Add encoding support to DumpArchiveInputStream - related to COMPRESS-180
git-svn-id: https://svn.apache.org/repos/asf/commons/proper/compress/trunk@1512789 13f79535-47bb-0310-9956-ffa450edef68
diff --git a/src/changes/changes.xml b/src/changes/changes.xml
index 84ed3b5..d91d24e 100644
--- a/src/changes/changes.xml
+++ b/src/changes/changes.xml
@@ -95,6 +95,10 @@
TarArchiveOutputStream now properly handles link names that
are too long to fit into a traditional TAR header.
</action>
+ <action type="add" date="2013-08-10">
+ DumpArchiveInputStream now supports an encoding parameter that
+ can be used to specify the default encoding of file names.
+ </action>
</release>
<release version="1.5" date="2013-03-14"
description="Release 1.5">
diff --git a/src/main/java/org/apache/commons/compress/archivers/ArchiveStreamFactory.java b/src/main/java/org/apache/commons/compress/archivers/ArchiveStreamFactory.java
index ff8c745..8d7c876 100644
--- a/src/main/java/org/apache/commons/compress/archivers/ArchiveStreamFactory.java
+++ b/src/main/java/org/apache/commons/compress/archivers/ArchiveStreamFactory.java
@@ -116,7 +116,7 @@
private String entryEncoding = null;
/**
- * Returns the encoding to use for arj, zip and tar files,
+ * Returns the encoding to use for arj, zip, dump and tar files,
* or null for the default.
*
* @return entry encoding, or null
@@ -127,8 +127,8 @@
}
/**
- * Sets the encoding to use for arj, zip and tar files.

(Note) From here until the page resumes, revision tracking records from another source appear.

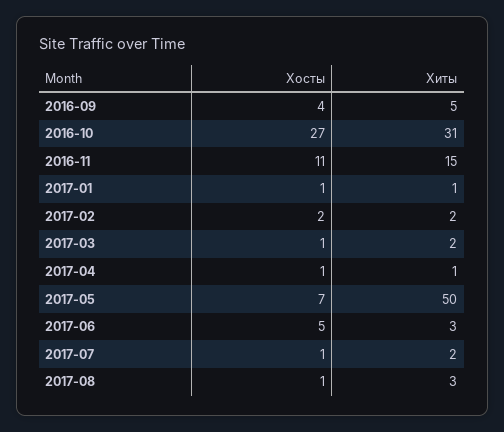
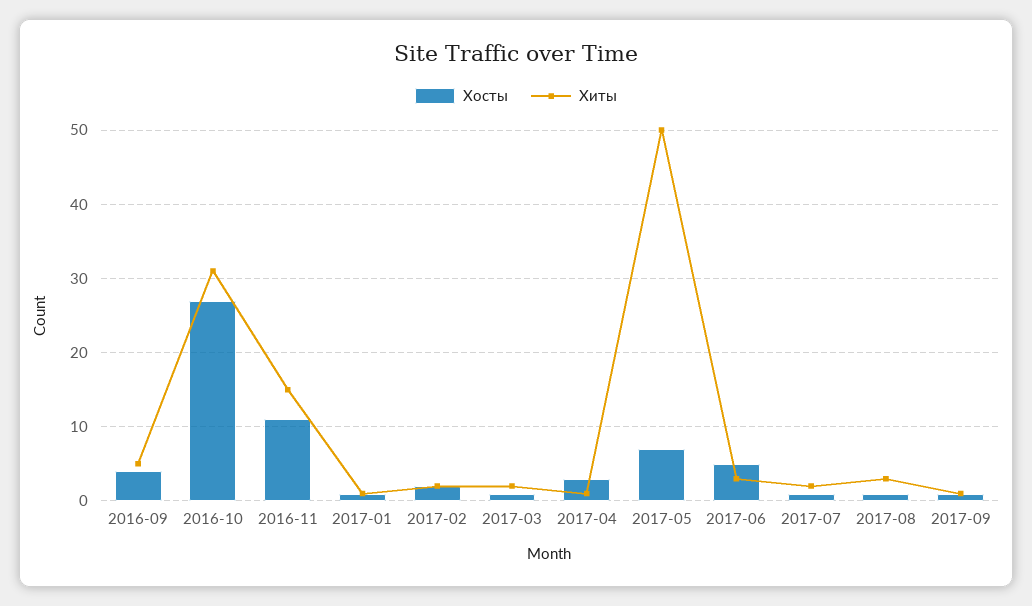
Хосты, 2017-04: 1 -> 3
Хосты, 2017-09: none -> 1
Хиты, 2017-09: none -> 1

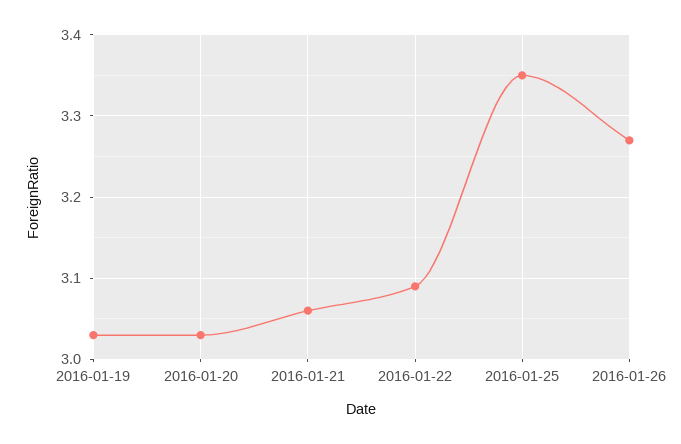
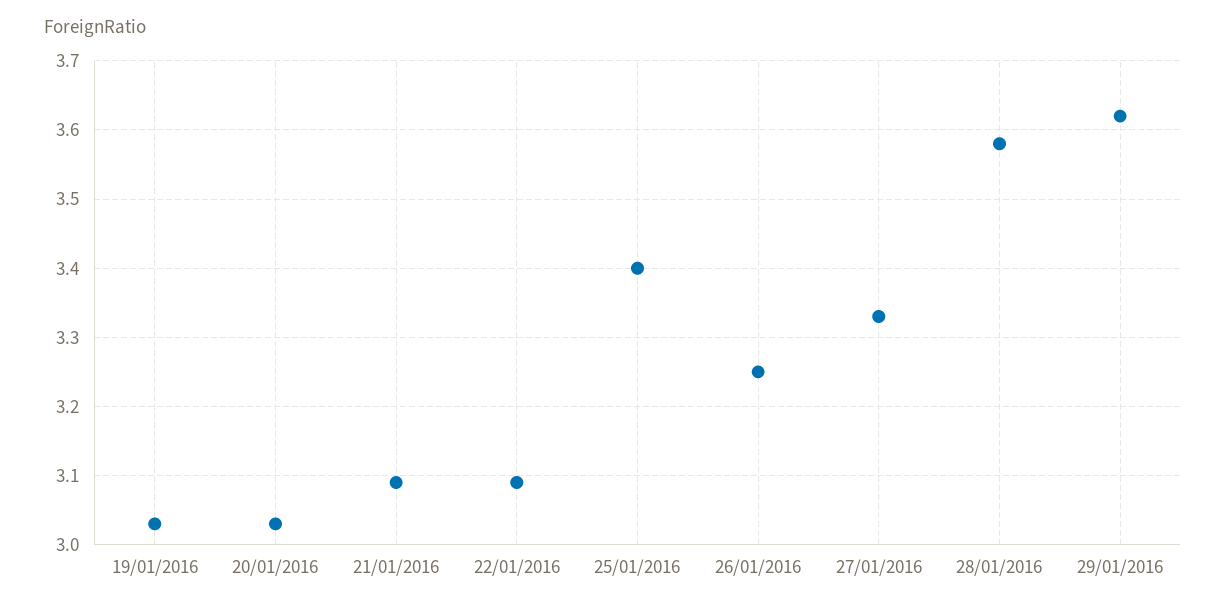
2016-01-21: 3.06 -> 3.09
2016-01-25: 3.35 -> 3.4
2016-01-26: 3.27 -> 3.25
27/01/2016: none -> 3.33
28/01/2016: none -> 3.58
29/01/2016: none -> 3.62

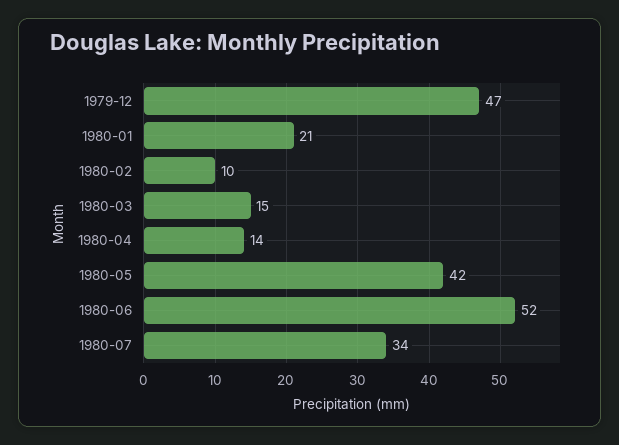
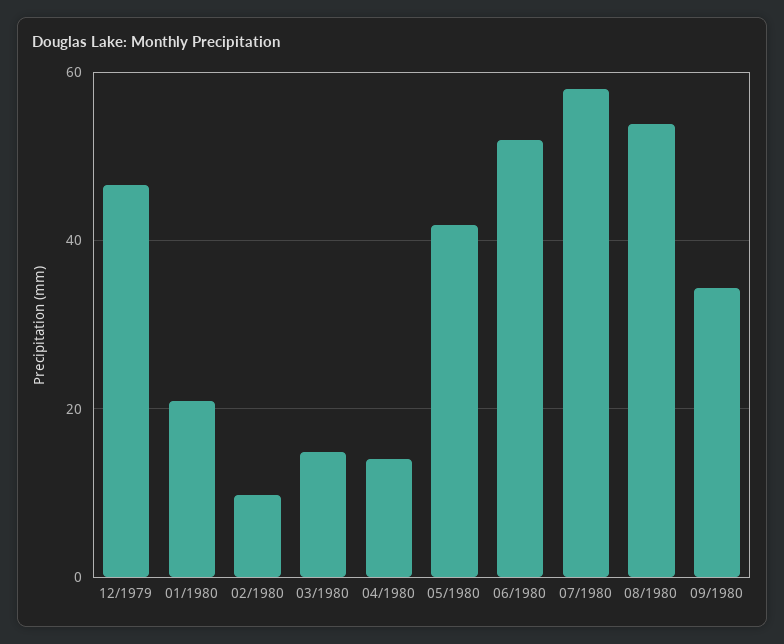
1980-07: 34 -> 58
08/1980: none -> 54
09/1980: none -> 34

- * Use null for the default.
+ * Sets the encoding to use for arj, zip, dump and tar files. Use
+ * null for the default.
*
* @since 1.5
*/
@@ -188,7 +188,11 @@
return new CpioArchiveInputStream(in);
}
if (DUMP.equalsIgnoreCase(archiverName)) {
- return new DumpArchiveInputStream(in);
+ if (entryEncoding != null) {
+ return new DumpArchiveInputStream(in, entryEncoding);
+ } else {
+ return new DumpArchiveInputStream(in);
+ }
}
throw new ArchiveException("Archiver: " + archiverName + " not found.");
diff --git a/src/main/java/org/apache/commons/compress/archivers/dump/DumpArchiveInputStream.java b/src/main/java/org/apache/commons/compress/archivers/dump/DumpArchiveInputStream.java
index e954a1b..131f977 100644
--- a/src/main/java/org/apache/commons/compress/archivers/dump/DumpArchiveInputStream.java
+++ b/src/main/java/org/apache/commons/compress/archivers/dump/DumpArchiveInputStream.java
@@ -20,6 +20,8 @@
import org.apache.commons.compress.archivers.ArchiveException;
import org.apache.commons.compress.archivers.ArchiveInputStream;
+import org.apache.commons.compress.archivers.zip.ZipEncoding;
+import org.apache.commons.compress.archivers.zip.ZipEncodingHelper;
import java.io.EOFException;
import java.io.IOException;
@@ -39,6 +41,11 @@
* the archive, and the read each entry as a normal input stream
* using read().
*
+ * There doesn't seem to exist a hint on the encoding of string values
+ * in any piece documentation. Given the main purpose of dump/restore
+ * is backing up a system it seems very likely the format uses the
+ * current default encoding of the system.
+ *
* @NotThreadSafe
*/
public class DumpArchiveInputStream extends ArchiveInputStream {
@@ -65,14 +72,34 @@
private Queue<DumpArchiveEntry> queue;
/**
- * Constructor.
+ * The encoding to use for filenames and labels.
+ */
+ private final ZipEncoding encoding;
+
+ /**
+ * Constructor using the platform's default encoding for file
+ * names.
*
* @param is
* @throws ArchiveException
*/
public DumpArchiveInputStream(InputStream is) throws ArchiveException {
+ this(is, null);
+ }
+
+ /**
+ * Constructor.
+ *
+ * @param is
+ * @param encoding the encoding to use for file names, use null
+ * for the platform's default encoding
+ * @since 1.6
+ */
+ public DumpArchiveInputStream(InputStream is, String encoding)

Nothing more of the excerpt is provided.